Furr knows all that. Asked about the pressure, “I guess the way I look at it, I’ve never felt more pressure or been more nervous than I was in the NCAA Tournament last spring,” Furr said. “And I played some of the best golf I’ve ever played. As far as the people, I enjoy playing in front of crowds.
“Hey, I know I’ll be nervous on the first tee, but I’ll step up and hit it and then I’ll chase it and we’ll see what happens. I am really pumped about this week.”
Furr has played well this fall for the nationally fourth-ranked Crimson Tide, the NCAA runners-up last spring. In the Tide’s most recent event — the Golf Club of Georgia Collegiate Invitational this past weekend — Furr shot 75-69-68 on a difficult course to tie for eighth place overall.
“Other than a triple bogey the first round, I played pretty well,” he said. “The course was really tight and the weather was really cold, so it was tough. But my game is trending well coming into this week.”
Besides the comfort level of playing at home, Furr knows many of the tour players with whom he will be competing, including Jackson’s own Jonathan Randolph.
“There are several golfers a few years older than I am who I played against in junior golf,” Furr said. “When I looked at the field, there were a lot more golfers I know than I thought there would be. Most of them were 17 and 18 when I was 14 and 15.”

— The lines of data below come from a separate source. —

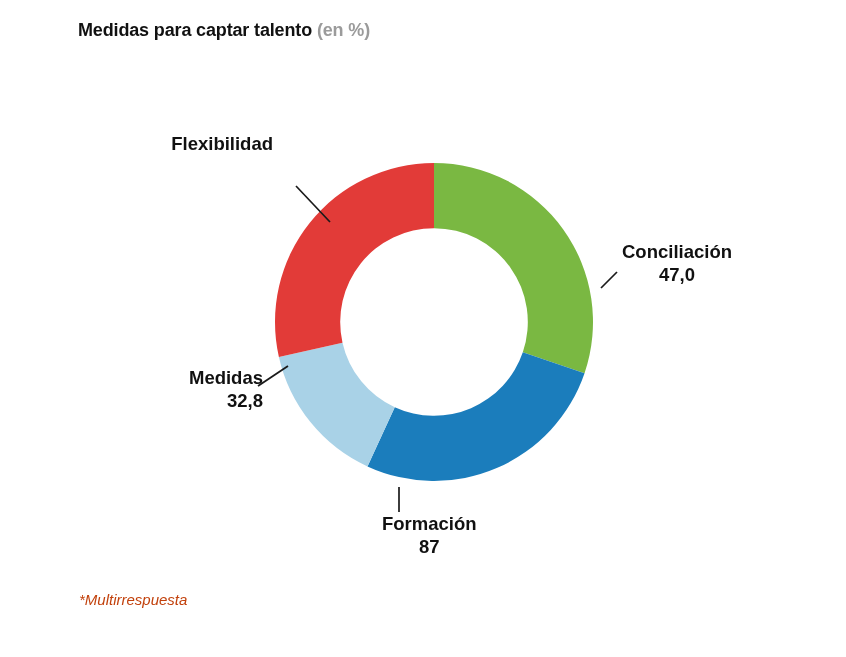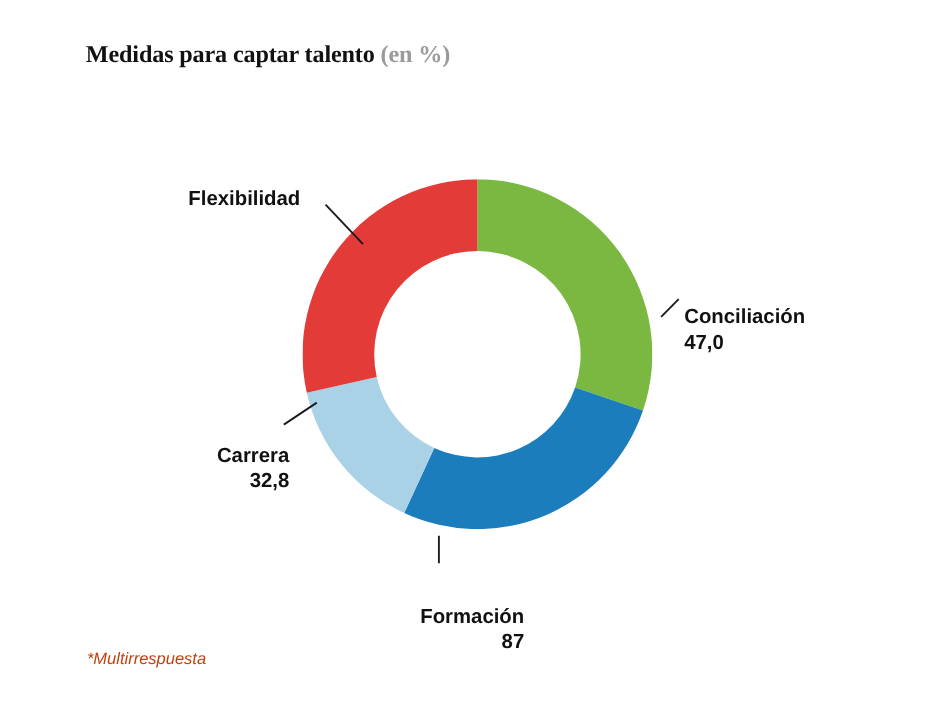--- a/index.html
+++ b/index.html
@@ -20,27 +20,26 @@
     position: relative;
     width: 846px;
     height: 657px;
     background: #ffffff;
   }
 
   
   .title-block {
     position: absolute;
     left: 78px;
-    top: 36px;
-    font-size: 22px;
+    top: 20px;
+    font-size: 18px;
     font-weight: bold;
     letter-spacing: -0.15px;
     white-space: nowrap;
     line-height: 1.2;
-    font-family: Liberation Serif, serif;
   }
   .title-main { color: #111111; }
   .title-unit { color: #9b9b9b; font-weight: bold; }
 
   
   .donut-wrap {
     position: absolute;
     left: 275px;
     top: 163px;
     width: 318px;
@@ -57,25 +56,24 @@
   }
 
   
   .lbl {
     position: absolute;
     font-size: 18.5px;
     font-weight: bold;
     color: #111111;
     line-height: 1.24;
     white-space: nowrap;
-    margin-top: 36px;
   }
   .lbl-right { text-align: right; }
-  .lbl-left  { text-align: left; }
-  .lbl-center { text-align: right; }
+  .lbl-left  { text-align: center; }
+  .lbl-center { text-align: center; }
 
   .lbl-flexibilidad {
     right: 573px;
     top: 133px;
   }
   .lbl-conciliacion {
     left: 622px;
     top: 241px;
   }
   .lbl-carrera {
@@ -129,21 +127,21 @@
   <div class="lbl lbl-right lbl-flexibilidad">
     <div>Flexibilidad</div>
   </div>
 
   <div class="lbl lbl-left lbl-conciliacion">
     <div>Conciliación</div>
     <div>47,0</div>
   </div>
 
   <div class="lbl lbl-right lbl-carrera">
-    <div>Carrera</div>
+    <div>Medidas</div>
     <div>32,8</div>
   </div>
 
   <div class="lbl lbl-center lbl-formacion">
     <div>Formación</div>
     <div>87</div>
   </div>
 
   <div class="footnote">*Multirrespuesta</div>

And then there are guys like 49-year-old South African Reteif Goosen, who recently was selected for induction next year into the World Golf Hall of Fame. Goosen has won seven times on the PGA Tour, 14 times on the European Tour. He won the U.S. Open twice, the last time in 2004 when Wilson Furr was but six years old and just beginning to play.
Furr dreams of having the kind of career Goosen has enjoyed. Furr has the potential. He has the swing. He has the power. Time will tell if he has the game.
All we know now is that he will have only one first PGA Tour tournament. And that’s this week on his home course.
You or I would be “pumped,” too.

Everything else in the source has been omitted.